Amazing. Looks like direct threats are now being made by the UK PM to the Grauniad (and others), if they do not self-censor the SnowdenGate leaked material. Must be getting pretty desperate to gag them to do that.
(Copied below sans embedded hyperlinks/images.)
David Cameron Threatens Newspapers Publishing Snowden Leaks
Matthew Feeney|Oct. 28, 2013 3:08 pm

Credit: The Prime Minister's Office / Foter.com / CC BY-NC-NDCredit: The Prime Minister's Office / Foter.com / CC BY-NC-NDBritish Prime Minister David Cameron has made a scary statement about the publication of Edward Snowden’s revelations.

From Reuters:

    Oct 28 (Reuters) - British Prime Minister David Cameron said on Monday his government was likely to act to stop newspapers publishing what he called damaging leaks from former U.S. intelligence operative Edward Snowden unless they began to behave more responsibly.

    "If they (newspapers) don't demonstrate some social responsibility it will be very difficult for government to stand back and not to act," Cameron told parliament, saying Britain's Guardian newspaper had "gone on" to print damaging material after initially agreeing to destroy other sensitive data.

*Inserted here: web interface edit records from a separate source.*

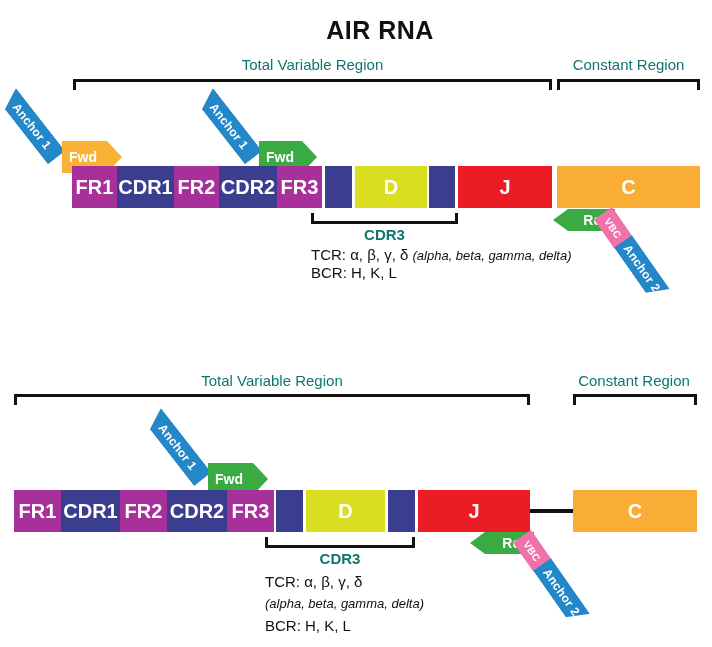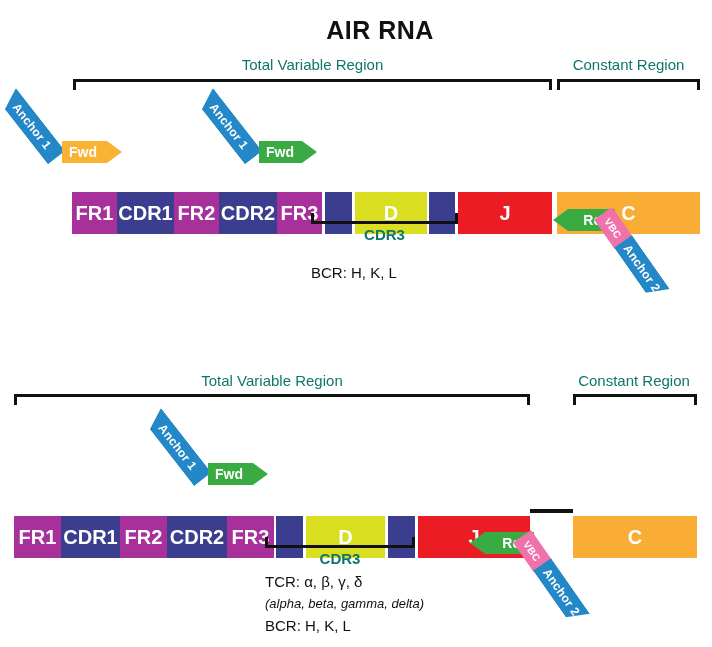--- a/index.html
+++ b/index.html
@@ -25,36 +25,36 @@
   .bracket .leg.r{right:0;}
 
   .bracket-label{position:absolute;text-align:center;font-size:15px;
                  font-weight:normal;color:#0f766e;white-space:nowrap;}
   .bracket-label.bold{font-weight:bold;font-size:15px;}
 
   
   .segrow{position:absolute;height:42px;}
   .seg{position:absolute;top:0;height:42px;display:flex;align-items:center;
        justify-content:center;color:#ffffff;font-weight:bold;font-size:20px;
-       line-height:1;margin-top:26px;}
+       line-height:1;}
   .linker{position:absolute;height:4px;background:#111;}
 
   
   .anchor{position:absolute;height:22px;background:#2387c8;
           color:#fff;font-weight:bold;font-size:12px;
           display:flex;align-items:center;justify-content:center;
           transform-origin:0 0;letter-spacing:.3px;white-space:nowrap;}
   .anchor.tip-bl{clip-path:polygon(0 0,100% 0,100% 100%,10px 100%);}
   .anchor.tip-br{clip-path:polygon(0 0,100% 0,calc(100% - 11px) 100%,0 100%);}
 
   .vbc{position:absolute;height:22px;background:#ef72ab;color:#fff;
        font-weight:bold;font-size:10px;display:flex;align-items:center;
        justify-content:center;transform-origin:0 0;letter-spacing:.3px;}
 
-  .fwd{position:absolute;height:22px;color:#fff;font-weight:bold;font-size:14px;
+  .fwd{position:absolute;height:32px;color:#fff;font-weight:bold;font-size:14px;
        display:flex;align-items:center;padding-left:7px;box-sizing:border-box;
        clip-path:polygon(0 0,calc(100% - 15px) 0,100% 50%,calc(100% - 15px) 100%,0 100%);}
   .rev{position:absolute;height:22px;color:#fff;font-weight:bold;font-size:14px;
        display:flex;align-items:center;justify-content:flex-end;padding-right:6px;
        box-sizing:border-box;
        clip-path:polygon(15px 0,100% 0,100% 100%,15px 100%,0 50%);}
 
   
   .caption{position:absolute;font-size:15px;color:#111;white-space:nowrap;}
   .caption .ital{font-style:italic;font-size:13px;}
@@ -128,20 +128,24 @@
       </div>
   </div>
 
   <div class="bracket up" style="left:311px;width:147px;top:210px;height:14px;">
     <div class="bar"></div>
     <div class="leg l"></div>
     <div class="leg r"></div>
   </div>
   <div class="bracket-label bold" style="left:311px;width:147px;top:226px;">CDR3</div>
 
+  <div class="caption" style="left:311px;top:246px;">
+    <span>TCR: α, β, γ, δ</span>
+    <span class="ital">(alpha, beta, gamma, delta)</span>
+  </div>
   <div class="caption" style="left:311px;top:264px;">BCR: H, K, L</div>
 
   <div class="rev" style="left:553px;top:209px;width:62px;background:#3aaa43;">
     <span>Rev</span>
   </div>
   <div class="vbc" style="left:612px;top:207px;width:36px;transform:rotate(55deg);background:#ef72ab;">
     <span>VBC</span>
   </div>
   <div class="anchor tip-br" style="left:632px;top:235px;width:66px;transform:rotate(55deg);">
     <span>Anchor 2</span>

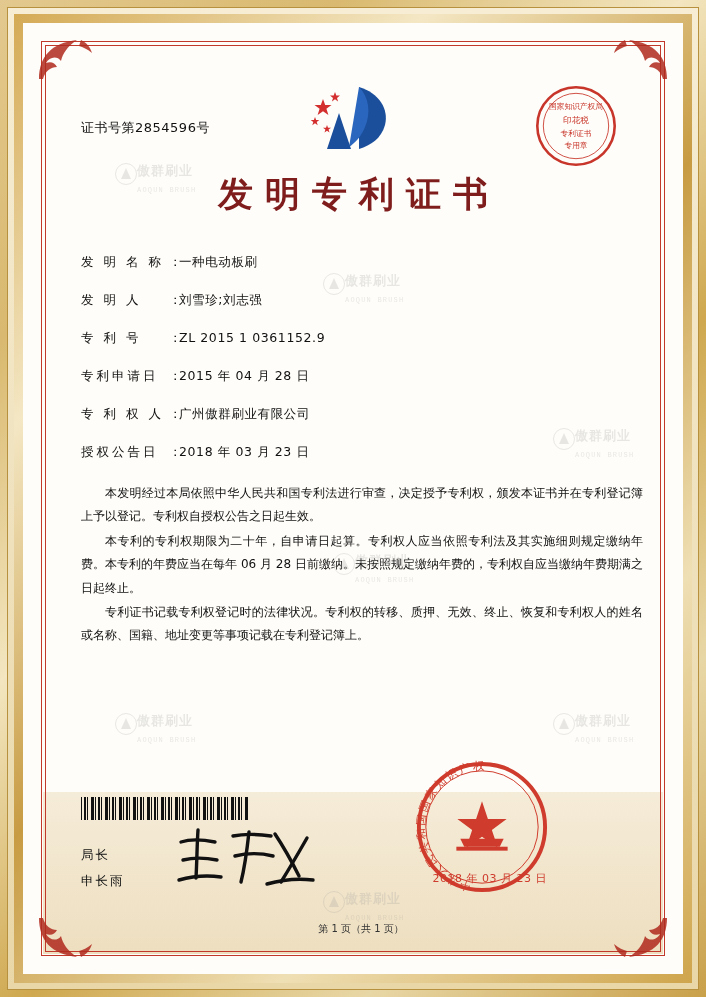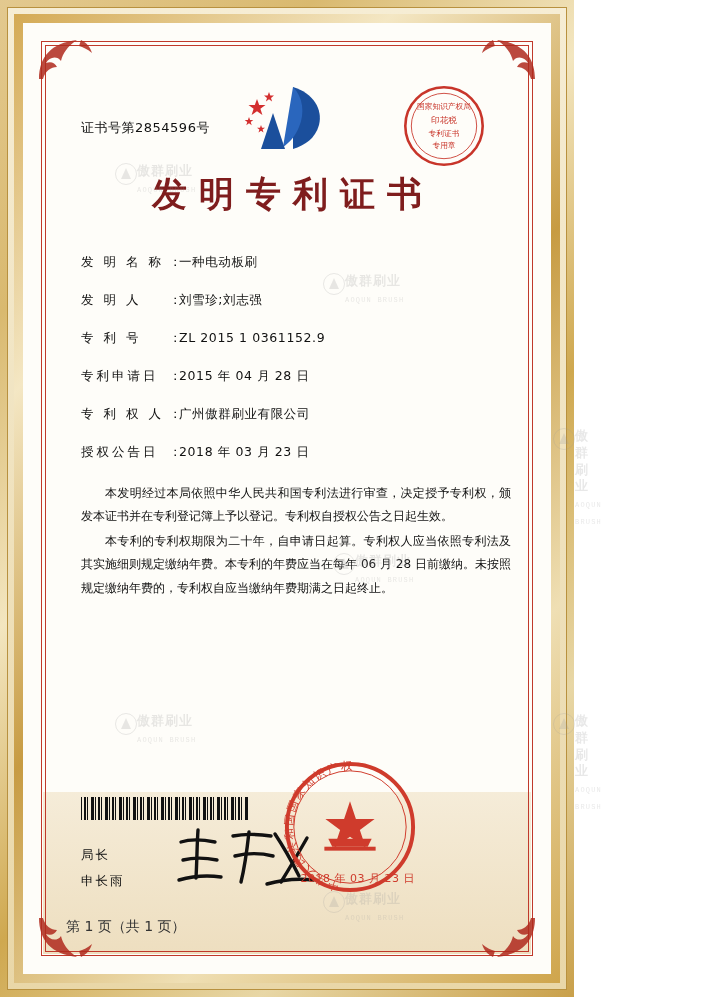--- a/index.html
+++ b/index.html
@@ -10,21 +10,21 @@
   body {
     width: 706px;
     height: 997px;
     font-family: "DejaVu Sans", "Liberation Sans", sans-serif;
     overflow: hidden;
   }
 
   
   .page {
     position: relative;
-    width: 574px;
+    width: 706px;
     height: 997px;
     background: #fdfaf2;
     box-sizing: border-box;
   }
   .frame-outer {
     position: absolute;
     inset: 0;
     background: linear-gradient(135deg, #e3c98f 0%, #d9b96f 20%, #f3e6c0 40%, #cfa84f 60%, #e8d7a6 80%, #c9a04a 100%);
     padding: 7px;
     box-sizing: border-box;
@@ -187,23 +187,24 @@
     left: 108px;
     bottom: 46px;
     width: 150px;
     height: 70px;
     color: #111;
   }
   .signature svg { width: 100%; height: 100%; display: block; }
 
   .page-num {
     position: absolute;
-    left: 3px; right: 0;
+    left: 16px; right: 0;
     bottom: 2px;
-    font-size: 14px;
+    text-align: center;
+    font-size: 10px;
     color: #333;
   }
 
   
   .seal-small {
     position: absolute;
     right: 24px;
     top: 16px;
     width: 86px;
     height: 86px;
@@ -379,20 +380,21 @@
         <div class="field-row">
           <span class="field-label">授权公告日</span>
           <span class="field-colon">：</span>
           <span class="field-value">2018 年 03 月 23 日</span>
         </div>
       </div>
 
       <div class="paragraphs">
         <p>本发明经过本局依照中华人民共和国专利法进行审查，决定授予专利权，颁发本证书并在专利登记簿上予以登记。专利权自授权公告之日起生效。</p>
         <p>本专利的专利权期限为二十年，自申请日起算。专利权人应当依照专利法及其实施细则规定缴纳年费。本专利的年费应当在每年 06 月 28 日前缴纳。未按照规定缴纳年费的，专利权自应当缴纳年费期满之日起终止。</p>
+        <p>专利证书记载专利权登记时的法律状况。专利权的转移、质押、无效、终止、恢复和专利权人的姓名或名称、国籍、地址变更等事项记载在专利登记簿上。</p>
       </div>
 
       <div class="barcode"></div>
 
       <div class="sig-block">
         <div>局长</div>
         <div>申长雨</div>
       </div>
 
       <div class="signature">

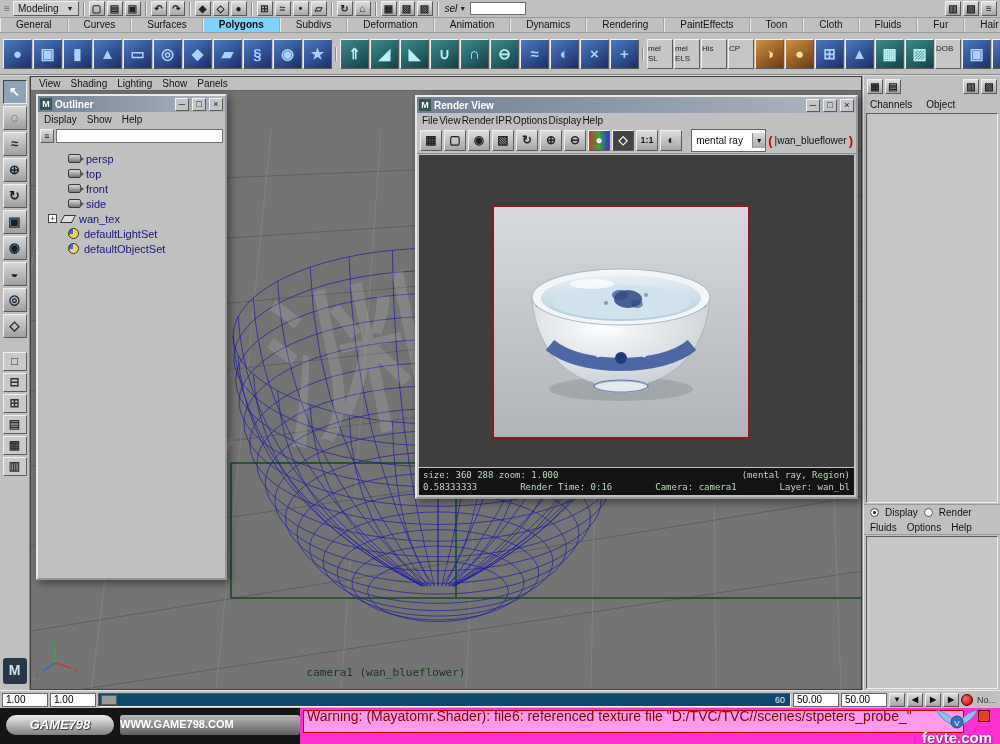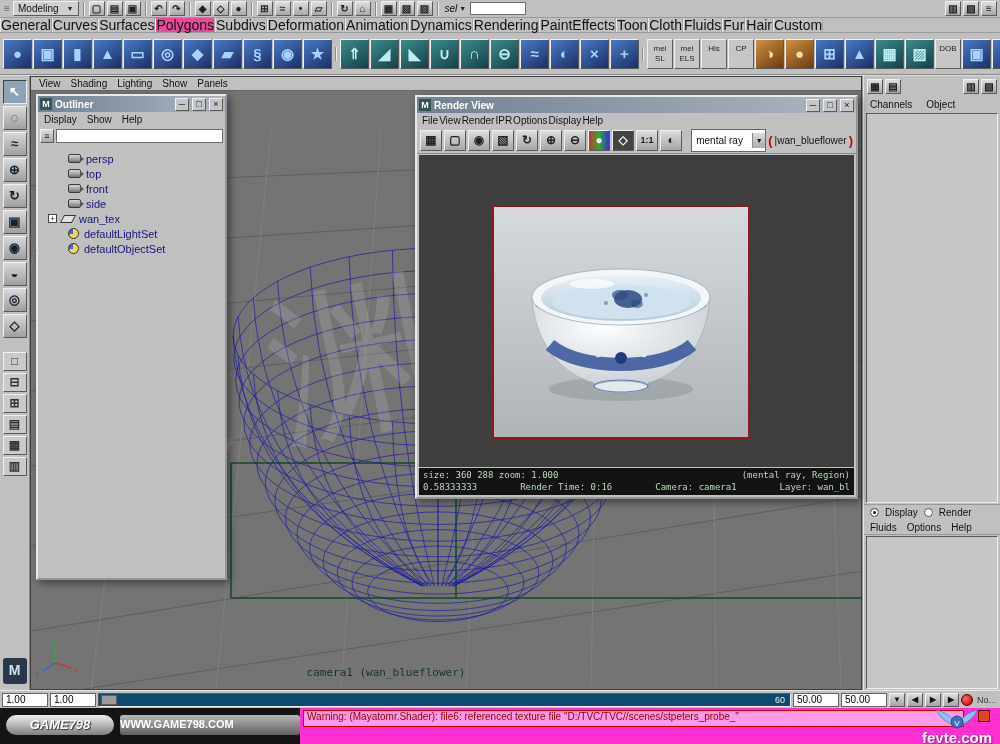--- a/index.html
+++ b/index.html
@@ -18,31 +18,31 @@
   .ti{width:16px;height:15px;background:linear-gradient(#dedede,#a8a8a8);color:#222;
       font-size:10px;line-height:13px;text-align:center;flex:0 0 auto}
   .vsep{width:2px;height:14px;border-left:1px solid #8a8a8a;border-right:1px solid #ececec;margin:0 2px}
   .sel-label{display:flex;align-items:center;gap:2px;font-size:10px;padding:0 2px}
   #cmd{width:56px;height:13px;background:#fff;border:1px solid #707070;font-size:10px}
   .flexspace{flex:1}
 
   
   #menubar{position:absolute;left:0;top:18px;width:1000px;height:15px;background:#c0c0c0;
            display:flex;border-bottom:1px solid #9a9a9a}
-  .mi{padding:0 0;line-height:14px;font-size:14px;border-right:1px solid #a3a3a3;border-left:1px solid #e9e9e9}
-  .mi.active{background:#ec4899;font-weight:normal}
+  .mi{padding:0 15px;line-height:14px;font-size:10px;border-right:1px solid #a3a3a3;border-left:1px solid #e9e9e9}
+  .mi.active{background:#7dd3fc;font-weight:bold}
 
   
   #shelf{position:absolute;left:0;top:33px;width:1000px;height:43px;background:#c0c0c0;
          display:flex;align-items:center;gap:1px;padding:2px 3px;border-bottom:2px groove #dcdcdc}
   .si{width:29px;height:30px;background:linear-gradient(145deg,#4a79c4,#1b2f66);color:#a8d2ff;
       font-size:15px;line-height:28px;text-align:center;flex:0 0 auto}
   .si.alt{background:linear-gradient(145deg,#3c8c8c,#14404a);color:#bdeff0}
   .si.warm{background:linear-gradient(145deg,#d09040,#6a3a10);color:#ffe2a8}
-  .stext{width:26px;height:30px;background:#c6c6c6;font-size:8px;line-height:10px;text-align:center;
+  .stext{width:26px;height:30px;background:#c6c6c6;font-size:8px;line-height:10px;
          padding-top:4px;color:#222;flex:0 0 auto}
 
   
   #leftbar{position:absolute;left:0;top:76px;width:30px;height:614px;background:#c0c0c0;
            border-right:1px solid #8a8a8a;display:flex;flex-direction:column;align-items:center;
            gap:2px;padding-top:4px}
   .lt{width:24px;height:24px;background:linear-gradient(#d8d8d8,#9f9f9f);color:#123;
       font-size:13px;line-height:22px;text-align:center;flex:0 0 auto}
   .lt.pressed{background:#8fa3b8;color:#fff;border-color:#444 #eee #eee #444}
   .lay{width:24px;height:19px;background:#cacaca;color:#333;font-size:12px;line-height:17px;text-align:center;flex:0 0 auto}
@@ -139,22 +139,22 @@
 
   
   #footer{position:absolute;left:0;top:708px;width:1000px;height:36px;background:#141414;overflow:hidden}
   #brand-pill{position:absolute;left:6px;top:7px;width:108px;height:20px;border-radius:10px;
               background:linear-gradient(#efefef,#7e7e7e);color:#fff;font-weight:bold;font-style:italic;
               font-size:13px;text-align:center;line-height:19px;text-shadow:1px 1px 1px #333}
   #site-bar{position:absolute;left:120px;top:7px;width:180px;height:20px;border-radius:3px;
             background:linear-gradient(#b8b8b8,#5f5f5f);color:#fff;font-weight:bold;font-size:11px;
             text-align:left;line-height:19px}
   #pink{position:absolute;left:300px;top:0;right:0;bottom:0;background:#ff2fd2}
-  #warnstrip{position:absolute;left:3px;top:2px;right:36px;height:17px;background:#ff9bea;border:1px solid #c00;
-             color:#8a0000;font-size:10px;line-height:11px;padding:0 3px;white-space:nowrap;overflow:hidden}
+  #warnstrip{position:absolute;left:3px;top:2px;right:36px;height:23px;background:#ff9bea;border:1px solid #c00;
+             color:#8a0000;font-size:14px;line-height:11px;padding:0 3px;white-space:nowrap;overflow:hidden}
   #warn-ic{position:absolute;right:10px;top:2px;width:12px;height:12px;background:#d42;border:1px solid #600}
   #fevte{position:absolute;right:8px;top:1px;display:flex;flex-direction:column;align-items:center}
   #fevte .txt{color:#fff;font-weight:bold;font-size:15px;text-shadow:1px 1px 2px #90108a}
 </style>
 </head>
 <body>
 
 <div id="app">
 
   <div id="topbar">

It is worth remembering that British officials already threatened The Guardian, which has been publishing stories relating to Snowden’s leaked documents, with legal action if servers containing copies of the information Snowden provided were not destroyed. Officials justified the move by claiming that Russia or China could hack into the servers and access the documents. Technicians from the British Government Communications Headquarters (GCHQ) oversaw the destruction of the servers last July, despite the fact that Guardian editor Alan Rusbridger had told government officials that copies of the information were stored outside of the U.K.

The news of Cameron’s comments come days after NSA Director Gen. Keith Alexander said that “We ought to come up with a way of stopping” reporters from “selling” secrets.

Thankfully, it is unlikely that any government action in the U.K. is going to stop the information leaked by Edward Snowden from being revealed. As Rusbridger told British government officials, copies of the information is stored outside the U.K.

The latest NSA revelations have damaged the Obama administration’s relationship with some Europeans. It has been reported that the NSA monitored tens of millions of Spanish and French phone calls and that German Chancellor Angela Merkel’s cell phone was targeted.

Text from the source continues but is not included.